Pour savoir à quoi pourrait ressembler l’humain, ou notre vie d’humain, demain, il fallait se rendre au salon CES de Las Vegas qui vient de fermer ses portes. Les spécialistes des nouvelles technologies connaissent bien ce salon car il met en valeur les grandes innovations en cours dans le monde entier.
Cette année, ce qui a frappé les visiteurs et mes confrères des Echos, c’est que l’humain « augmenté » était la star de la plupart des innovations les plus frappantes. L’ambition est très claire : dans un avenir proche, toutes ces nouveautés technologiques vont décupler nos capacités physiques et cognitives.
C’est cela que les spécialistes appellent « l’humain augmenté ». Par exemple, les personnes qui ont un métier pénible pourront compter, à l’avenir sur des vêtements connectés ou des exosquelettes, voire des robots, qui leur permettront de réaliser sans difficulté leurs tâches.
L’être humain de demain sera aussi en meilleure santé et vivra plus longtemps car les nouvelles technologies rendront visibles des pathologies, notamment psychiatriques, qui sont très difficilement décelables par un médecin.
On pourra déceler plus facilement des cas de dépression. Les nouvelles technologies, présentées à Las Vegas, ont montré aussi des vêtements sportifs intelligents visant à améliorer l’efficacité des exercices physiques.
Mais comme toujours, une innovation est à la fois source de progrès mais aussi d’interrogations
Mes confrères du journal Les Echos en France s’interrogent, par exemple, pour savoir si nous ne sous-estimons pas aussi les dangers de ces innovations.
A force de déléguer des tâches humaines aux machines, ne risque-t-on pas de basculer dans un monde de sédentarité et de perte de lien affectif avec les autres êtres humains ? La question n’est pas seulement philosophique, elle est également pratique.

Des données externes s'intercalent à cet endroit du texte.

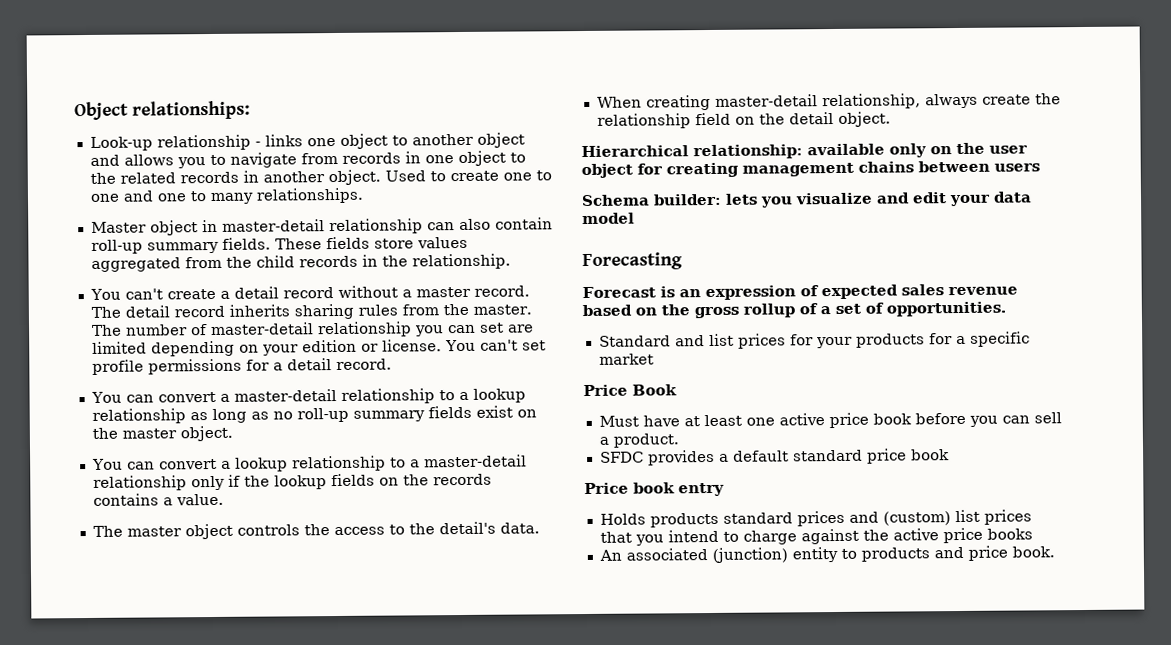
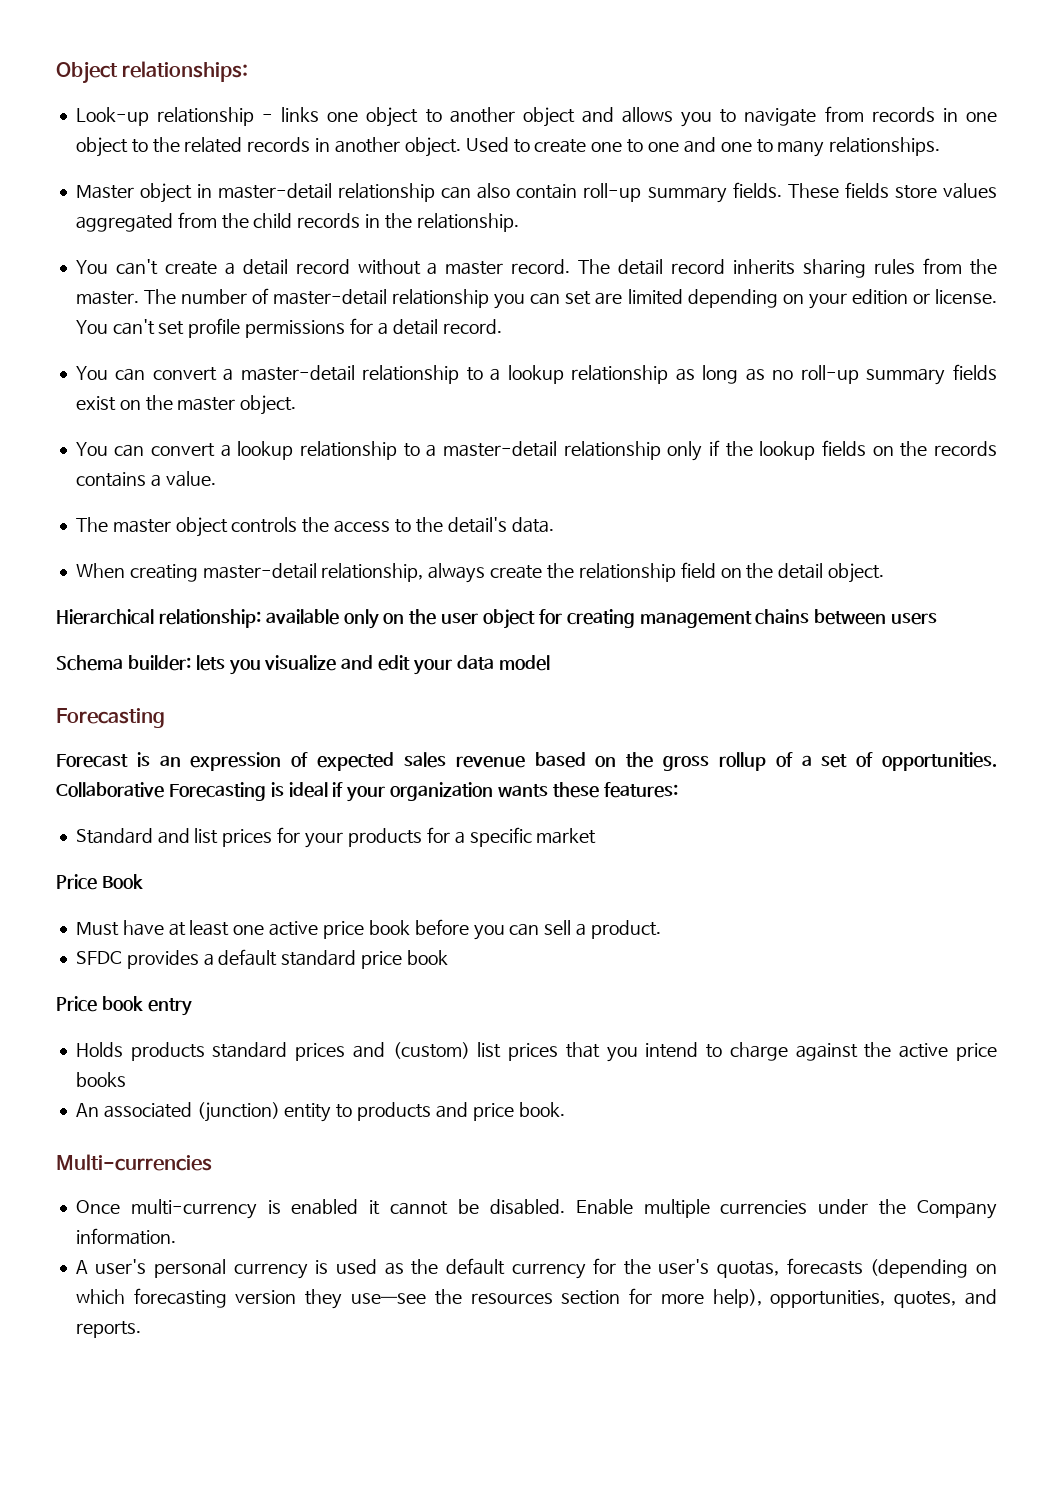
+ Collaborative Forecasting is ideal if your organization wants these features:
+ Multi-currencies
+ Once multi-currency is enabled it cannot be disabled. Enable multiple currencies under the Company information.
+ A user's personal currency is used as the default currency for the user's quotas, forecasts (depending on which forecasting version they use—see the resources section for more help), opportunities, quotes, and reports.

Si nous étions à ce salon des nouvelles technologies à Las Vegas, nous aurions vu que les stars de ces stands sont des innovations liées à l’industrie du sexe. Demain il ne sera plus nécessaire d’avoir un conjoint en chair et en os, les avatars technologiques feront l’affaire.
Ce confort matériel risque de prendre le pas sur la liberté de l’individu
De même, il y avait des robots destinés aux enfants et qui peuvent créer un lien affectif artificiel avec eux. D’autres inventions donnent ou donneront demain une sensation de confort mais ce confort matériel risque de prendre le pas sur la liberté de l’individu… Comme dans la fable du loup et du chien de Lafontaine.
Le danger, comme l’expliquait Pascal Picq, un paléontologue très connu, c’est l’effet « Planète des singes » qu’il nous faut absolument éviter. Dans ce roman, qui a donné lieu à des films et des feuilletons, une femme explique que tout allait bien sur sa planète Soror.
Pour les tâches les plus simples, il y avait des robots, et pour les autres, les habitants de cette planète avaient dressé des grands singes. Les habitants de la planète avaient perdu l’habitude de travailler et de réfléchir et, pendant ce temps, ces grands singes les observaient… La suite, vous la connaissez comme moi!
Ce que veut dire par là cet expert, c’est que si nous déléguons aux machines nos traits cognitifs et physiques, ce qui fait de nous des hommes et des femmes, nous deviendrons les esclaves de ces machines. C’est une vision un peu pessimiste mais elle a le mérite de rappeler que science sans conscience n’est que ruine de l’âme.